Finding start of compressed data for items in a zip with zip4j

I'm trying to find the start of compressed data for each zip entry using zip4j. Great library for returning the local header offset, which Java's ZipFile does not do. However I'm wondering if there is a more reliable way than what I'm doing below to get the start of the compressed data? Thanks in advance.

offset = header.getOffsetLocalHeader();
offset += 30; //add fixed file header
offset += header.getFilenameLength(); // add filename field length
offset += header.getExtraFieldLength(); //add extra field length

//not quite the right number, sometimes have to add 4
//seems to be some header data that is outside the extra field value 
offset += 4;

Edit Here is a sample zip: https://alexa-public.s3.amazonaws.com/test.zip

The code below decompresses each item properly but won't work without the +4.

        String path = "/Users/test/Desktop/zip test/test.zip";
        List<FileHeader> fileHeaders = new ZipFile(path).getFileHeaders();
        for (FileHeader header : fileHeaders) {
            long offset = 30 + header.getOffsetLocalHeader() + header.getFileNameLength() + header.getExtraFieldLength();
            //fudge factor!
            offset += 4;

            RandomAccessFile f = new RandomAccessFile(path, "r");
            byte[] buffer = new byte[(int) header.getCompressedSize()];
            f.seek(offset);

            f.read(buffer, 0, (int) header.getCompressedSize());
            f.close();

            Inflater inf = new Inflater(true);
            inf.setInput(buffer);
            byte[] inflatedContent = new byte[(int) header.getUncompressedSize()];
            inf.inflate(inflatedContent);
            inf.end();
            FileOutputStream fos = new FileOutputStream(new File("/Users/test/Desktop/" + header.getFileName()));
            fos.write(inflatedContent);
            fos.close();
        }

Solution

The reason you have to add 4 to the offset in your example is because the size of the extra data field in central directory of this entry (= file header) is different than the one in local file header, and it is perfectly legal as per zip specification to have different extra data field sizes in central directory and local header. In fact the extra data field we are talking about, Extended Timestamp extra field (signature 0x5455), has an official definition which has varied lengths between the two.

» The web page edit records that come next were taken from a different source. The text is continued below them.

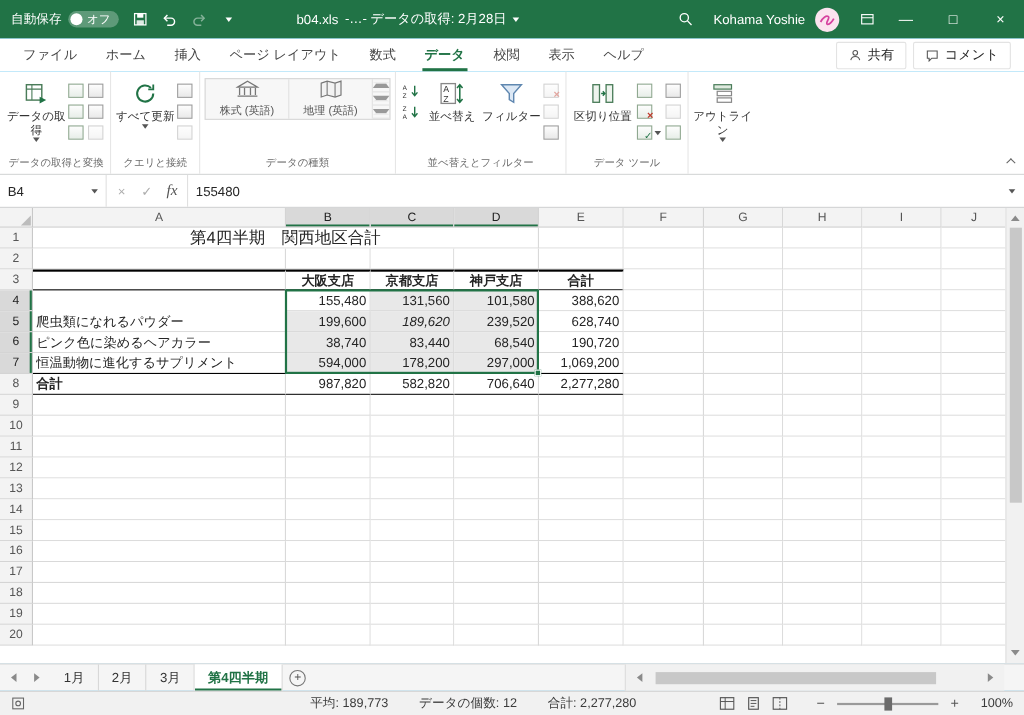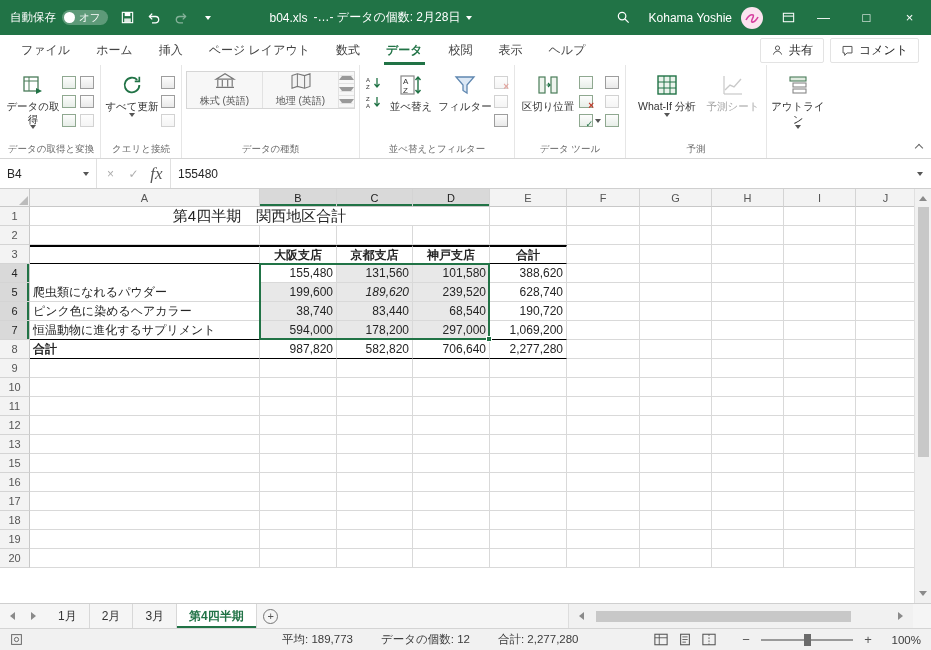--- a/index.html
+++ b/index.html
@@ -149,7 +149,7 @@
       </div>
     <div class="tb-title">
       <span>b04.xls</span>
-      <span>-…-  データの個数: 2月28日</span>
+      <span>-…-  データの取得: 2月28日</span>
       <span class="tri"></span>
     </div>
     <div class="tb-right">

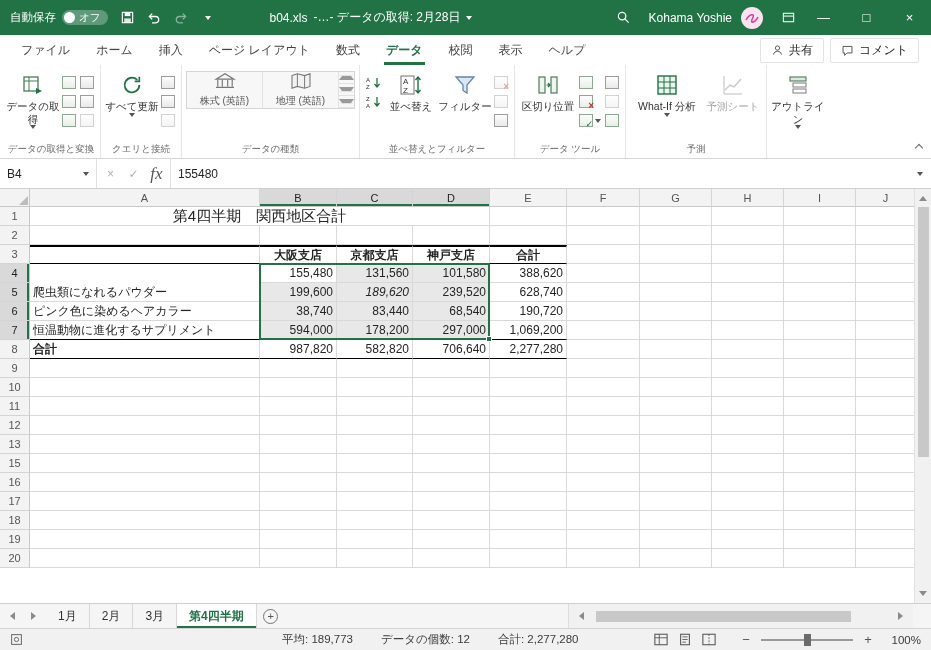--- a/index.html
+++ b/index.html
@@ -398,31 +398,6 @@
       <div class="rg-label">データ ツール</div>
     </div>
 
-    <div class="rgroup">
-      <div class="rg-body">
-        <div class="bigbtn" style="width:74px">
-          <span class="bicon">
-            <svg width="24" height="24" viewBox="0 0 24 24">
-                <rect x="3" y="3" width="18" height="18" fill="#eaf3ec" stroke="#217346" stroke-width="1.4"></rect>
-                <path d="M3 9h18M3 15h18M9 3v18M15 3v18" stroke="#217346" stroke-width="1"></path>
-              </svg>
-          </span>
-          <span>What-If 分析</span>
-          <span class="tri trid"></span>
-        </div>
-        <div class="bigbtn dim" style="width:58px">
-          <span class="bicon">
-            <svg width="24" height="24" viewBox="0 0 24 24">
-                <path d="M3 21V3" stroke="#888" stroke-width="1.2"></path>
-                <path d="M3 21h18" stroke="#888" stroke-width="1.2"></path>
-                <path d="M4 17l5-5 4 2 7-8" fill="none" stroke="#888" stroke-width="1.4"></path>
-              </svg>
-          </span>
-          <span>予測シート</span>
-        </div>
-      </div>
-      <div class="rg-label">予測</div>
-    </div>
 
     <div class="rgroup" style="border-right:none">
       <div class="rg-body">

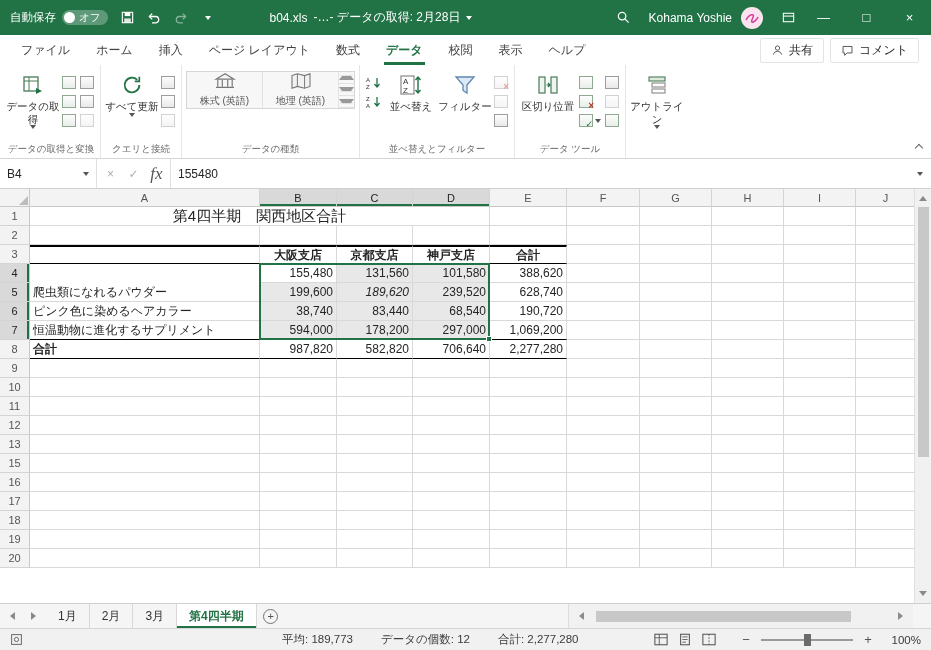--- a/index.html
+++ b/index.html
@@ -57,7 +57,7 @@
 #namebox .nb-text{flex:1;font-size:12px}
 .fbtns{display:flex;align-items:center;border-right:1px solid #e0e0e0;padding:0 2px}
 .fbtn{width:23px;text-align:center;color:#adadad;font-size:12px}
-.fx{font-style:italic;font-family:"Liberation Serif","DejaVu Serif",serif;color:#555;font-size:17px}
+.fx{font-style:italic;font-family:"Liberation Serif","DejaVu Serif",serif;color:#555;font-size:14px}
 #fvalue{flex:1;display:flex;align-items:center;padding-left:7px;font-size:12px}
 .f-endchev{width:22px;display:flex;align-items:center;justify-content:center}
 

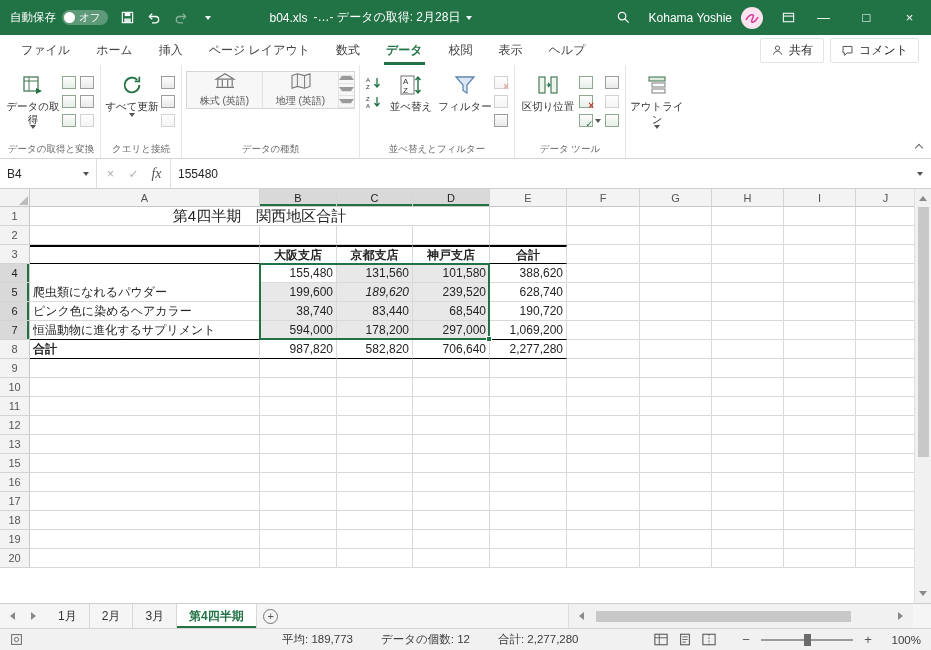--- a/index.html
+++ b/index.html
@@ -620,6 +620,19 @@
             <div class="cell" style="width: 60px;"></div>
           </div>
           <div class="grow">
+            <div class="rowh">14</div>
+            <div class="cell" style="width: 230px;"></div>
+            <div class="cell" style="width: 77px;"></div>
+            <div class="cell" style="width: 76px;"></div>
+            <div class="cell" style="width: 77px;"></div>
+            <div class="cell" style="width: 77px;"></div>
+            <div class="cell" style="width: 73px;"></div>
+            <div class="cell" style="width: 72px;"></div>
+            <div class="cell" style="width: 72px;"></div>
+            <div class="cell" style="width: 72px;"></div>
+            <div class="cell" style="width: 60px;"></div>
+          </div>
+          <div class="grow">
             <div class="rowh">15</div>
             <div class="cell" style="width: 230px;"></div>
             <div class="cell" style="width: 77px;"></div>

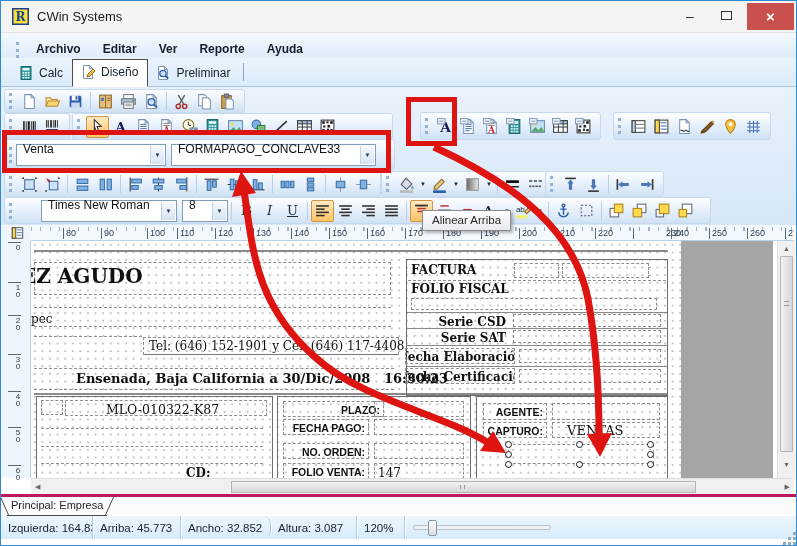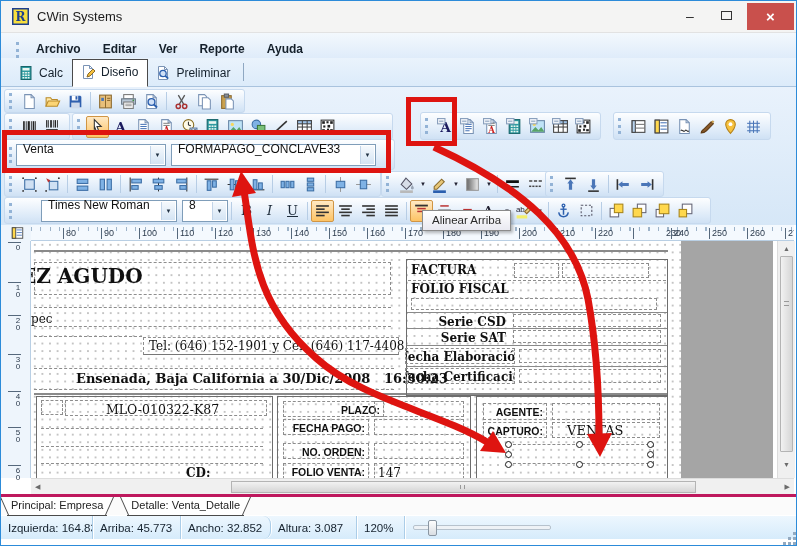--- a/index.html
+++ b/index.html
@@ -801,7 +801,7 @@
   <div id="hruler">
       <div class="htick" style="left: 32px;">80</div>
       <div class="htick" style="left: 70px;">90</div>
-      <div class="htick" style="left: 108px;">100</div>
+      <div class="htick" style="left: 116px;">100</div>
       <div class="htick" style="left: 146px;">110</div>
       <div class="htick" style="left: 184px;">120</div>
       <div class="htick" style="left: 222px;">130</div>

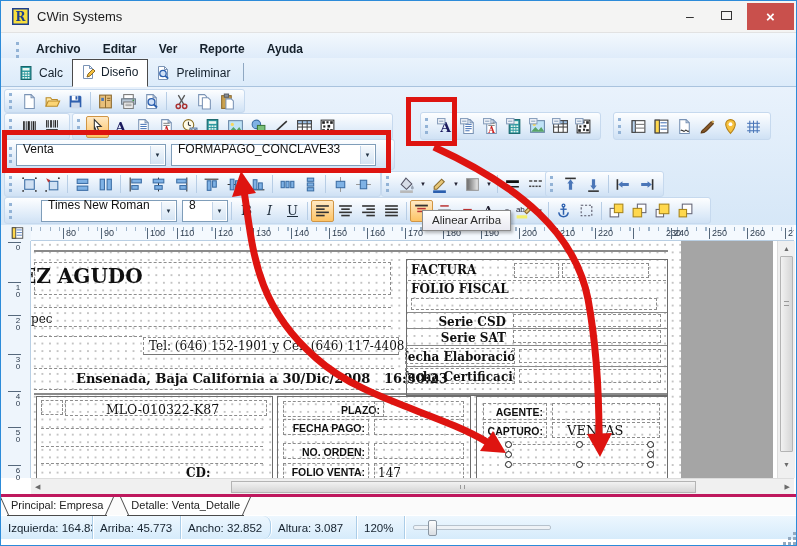--- a/index.html
+++ b/index.html
@@ -953,7 +953,6 @@
 
   <div id="pagetabs">
       <div class="ptab" style="z-index: 2;"><span>Principal: Empresa</span></div>
-      <div class="ptab" style="z-index: 1;"><span>Detalle: Venta_Detalle</span></div>
     </div>
 
   <div id="statusbar">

Extended Timestamp extra field (signature 0x5455)

Local-header version:

| Value         | Size          | Description                           |
| ------------- |---------------|---------------------------------------|
| 0x5455        | Short         | tag for this extra block type ("UT")  |
| TSize         | Short         | total data size for this block        |
| Flags         | Byte          | info bits                             |
| (ModTime)     | Long          | time of last modification (UTC/GMT)   |
| (AcTime)      | Long          | time of last access (UTC/GMT)         |
| (CrTime)      | Long          | time of original creation (UTC/GMT)   |


 Central-header version:

| Value         | Size          | Description                           |
| ------------- |---------------|---------------------------------------|
| 0x5455        | Short         | tag for this extra block type ("UT")  |
| TSize         | Short         | total data size for this block        |
| Flags         | Byte          | info bits                             |
| (ModTime)     | Long          | time of last modification (UTC/GMT)   |

In the sample zip file you have attached, the tool which creates the zip file adds a 4 byte additional information compared to the central directory for this extra field.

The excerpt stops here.